Heifer has a sad childhood. So does Petty. Which pretty much justifies all the nonsense in this story that could have been avoided if Heifer puts her feet down and tells people to just bug off and leave her be. Or if Petty will stop acting as if the world is against him and stop being so freaking juvenile about his baggage for once. Heifer is so intent to keeping to the very rules that are making her miserable, while Petty is so intent on breaking them and making everybody unhappy just because he is unhappy himself. About Petty, he isn’t any better than the people he disdains if he acts like a spoiled brat most of the time.

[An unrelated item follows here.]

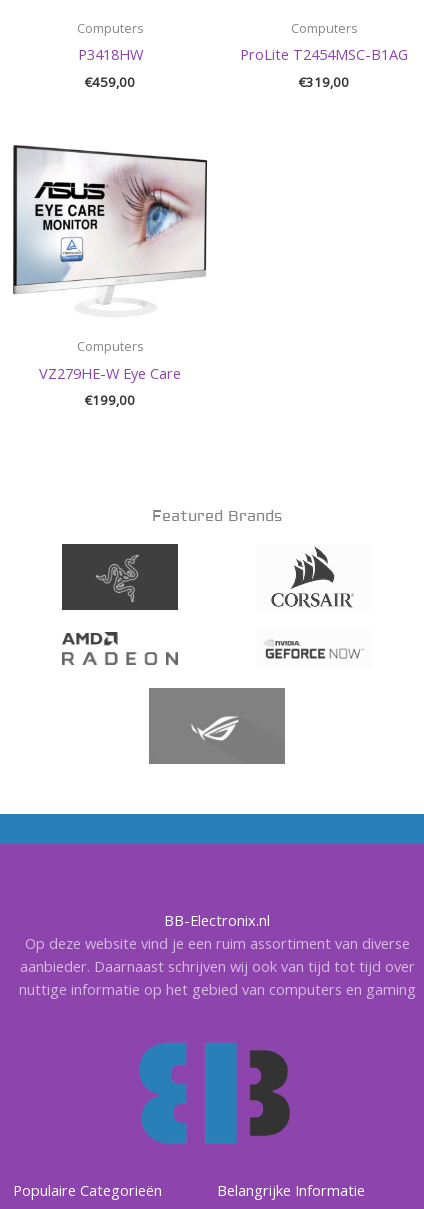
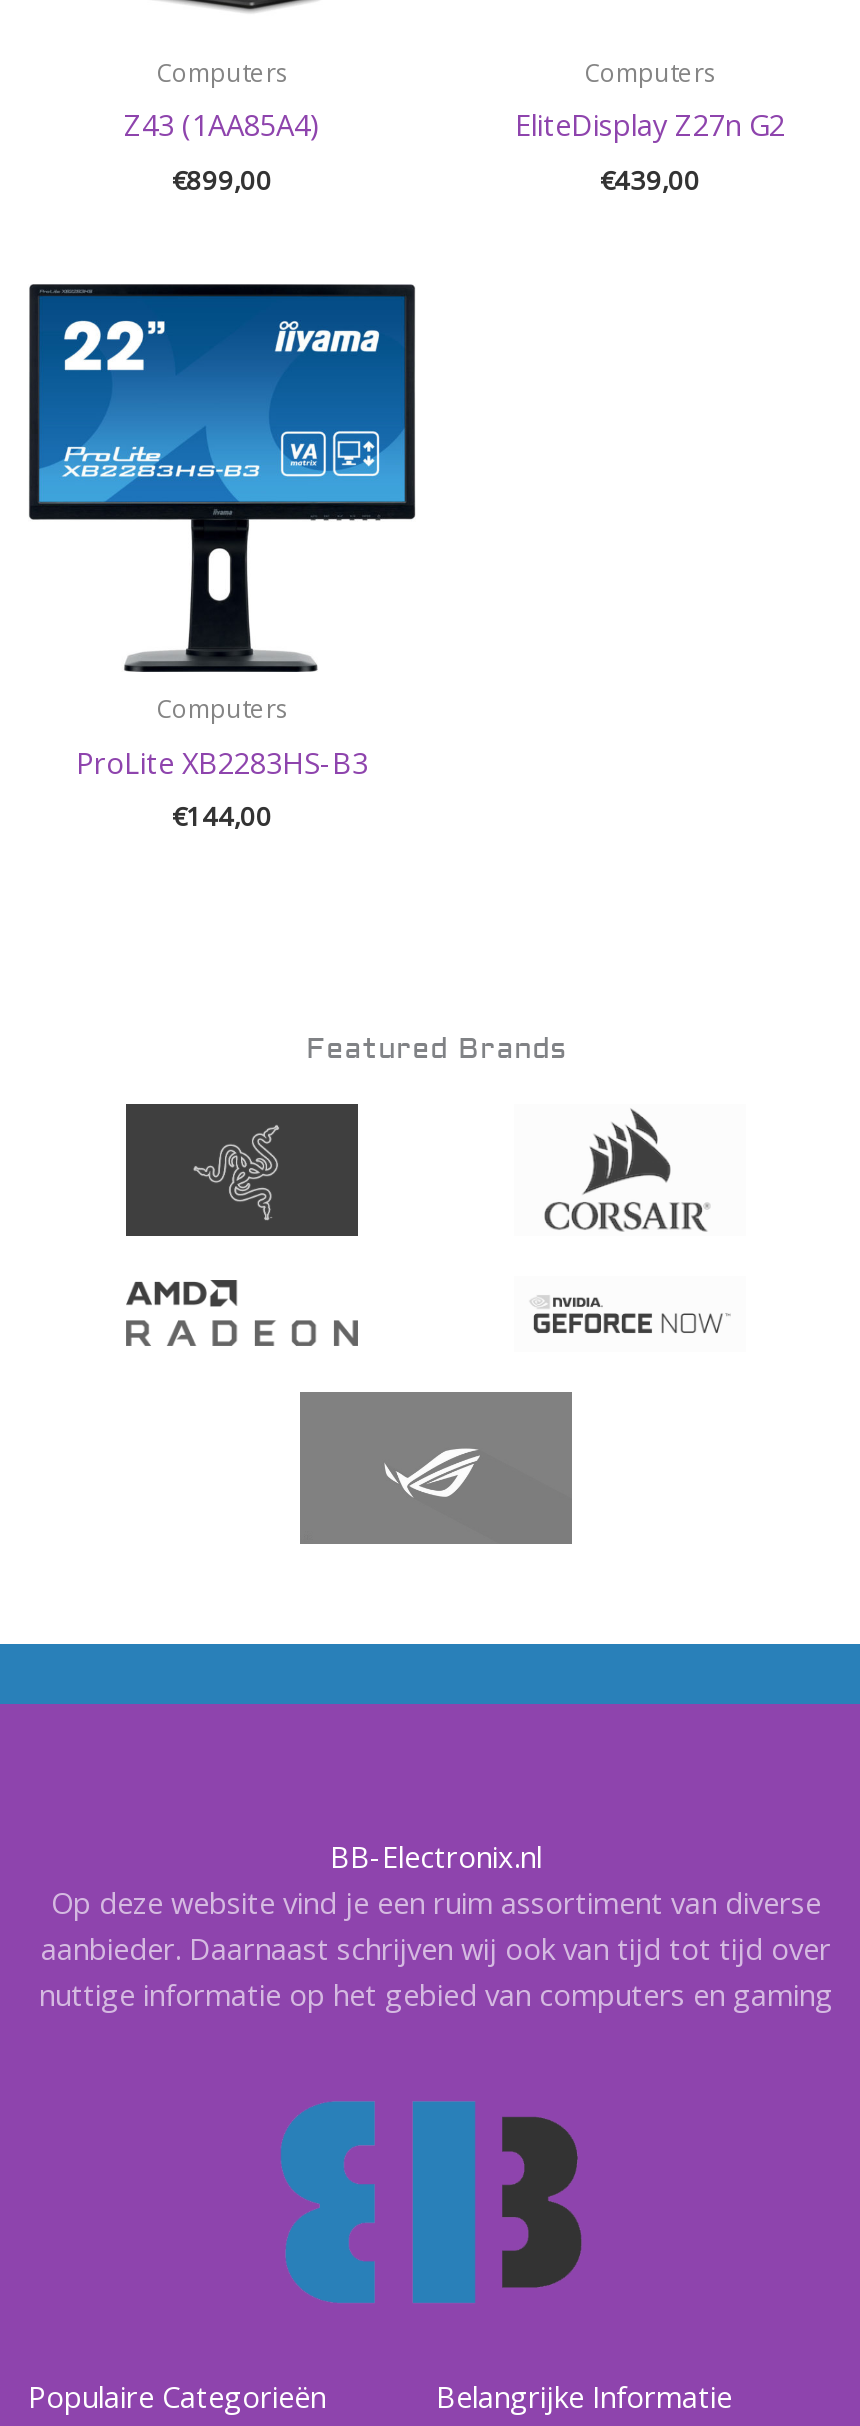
[78,44,142,91] P3418HW | €459,00 -> [124,105,320,197] Z43 (1AA85A4) | €899,00
[240,44,408,91] ProLite T2454MSC-B1AG | €319,00 -> [515,105,785,197] EliteDisplay Z27n G2 | €439,00
[12,134,208,409] [image] | VZ279HE-W Eye Care | €199,00 -> [28,282,418,834] [image] | ProLite XB2283HS-B3 | €144,00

In short, Heifer and Petty are two childish doofus who like the idea of being Outsiders, Hurt, and Alone so much that they revel in it, not knowing how much at times they resemble the grotesque people they claim to dislike. There’s nothing romantic or sexy at all about petty people who revel and wallow in their baggage. This is a story of two people who are miserable, love being miserable, and they want the whole world to know just how miserable they are, and no, like schoolyard bullies, they aren’t above spreading the misery around.

Love and peace, Heifer and Petty, and have a miserable Veteran and Remembrance Day. Don’t call me, I’ll call you.